“Harnessing of the regions’ innovation potential can only be achieved if strong partnerships between the academic and the public and private sectors are enhanced,” he said.
He spoke of an urgent need to redesign the training curriculum so that education and training systems are able to churn out graduates who are creative, innovative and entrepreneurial.
“Such graduates will be able to expand employment opportunities where possible by creating small and medium enterprises for self-employment and for employing others,” he added.
Also speaking was Rwanda’s Minister of Education, Prof. Silas Lwakabamba who was the chief guest to represent President Kagame.
He said there is need for private sector investments in education so as to boost innovation in the sector.
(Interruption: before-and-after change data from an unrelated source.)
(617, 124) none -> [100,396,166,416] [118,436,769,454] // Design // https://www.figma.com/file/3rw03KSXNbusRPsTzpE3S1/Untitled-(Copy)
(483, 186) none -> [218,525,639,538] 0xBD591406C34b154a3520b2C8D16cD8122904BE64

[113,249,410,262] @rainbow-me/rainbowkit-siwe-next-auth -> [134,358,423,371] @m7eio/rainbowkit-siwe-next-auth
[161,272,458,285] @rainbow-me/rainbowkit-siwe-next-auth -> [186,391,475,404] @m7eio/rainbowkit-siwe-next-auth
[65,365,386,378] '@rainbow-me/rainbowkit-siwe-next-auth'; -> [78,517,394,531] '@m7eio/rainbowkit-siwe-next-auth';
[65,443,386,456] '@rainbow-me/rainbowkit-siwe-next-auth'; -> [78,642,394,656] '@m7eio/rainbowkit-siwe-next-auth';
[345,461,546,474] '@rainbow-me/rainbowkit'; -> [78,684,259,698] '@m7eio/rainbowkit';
There is need to borrow a leaf from other economies…emerging economies have increasingly recognized the need for new technology and innovation which are critical elements for social economic development, Lwakabamba said.
He called for new strategies that would enable higher education to effectively contribute to building diversity so as to meet the development challenges.
Felix Mosha, the Chairperson of the East African Business Council, said EAC cannot achieve its desired structural transformation with its present skills situation.
According to Mosha, the situation now calls for readiness of the region in terms of efficiency and effective completion of various value chains where there is competitive and comparative advantage.
Emphasis,he said, should be put on innovation that takes account of the multidimensional factors which must guide new trajectory for skills development in East Africa.
In this area of skills development and harnessing innovation, he added, EAC must master the challenges of balancing the forces of public and private enterprise in a manner that does not stifle the collective efforts of all.
The EAC Secretary General Amb. Richard Sezibera called for sharing of technology skills across the region.
“We will not achieve much if we don’t allow free flow of these skills across the region,” he said, urging institutions of higher learning to embrace research and innovation as a driving force in the developed world.
Skills situation show that that in 2006, there were only 35 research and development centers in Africa compared to 861 centers in North America, 655 in Asia, 1556 in Europe.
Sezibera said if the region is to compete, there is need to look at and narrow the gap between Africa and Europe.
He decried the low levels of expenditure on research, noting that despite the remarkable skills gaps, the region is spending less than 1 percent on research innovation compared to 2 percent in Europe, 2.6 percent in USA and 3.4 percent in Japan.
“We have the biggest gap yet spending the least to try and close this gap. We can’t achieve much in our endeavors unless we invest in education and skills development,” he said.
“Part of our poor performance in terms of spending is because of low participation of private sector in financing higher education. We have 720,000 students across east Africa enrolled in about 334 higher education institutions, compared to the 160,000 in the 1990s so we have come a very long way but we still have a long way to go.”
The Executive Secretary of the (IUCEA), Prof. Mayunga Nkunya, said more than 250 delegates from EAC partner states are attending the two-day forum.
Concurrently during the forum, over 30 higher education institutions, private sector institutions, government institutions and other stakeholders from the partner states exhibit their products and programs.
The forum is jointly organized by IUCEA, East African Business Council (EABC) and East African Development Bank (EADB) under the theme: “Harnessing East Africa’s Innovation Potential”.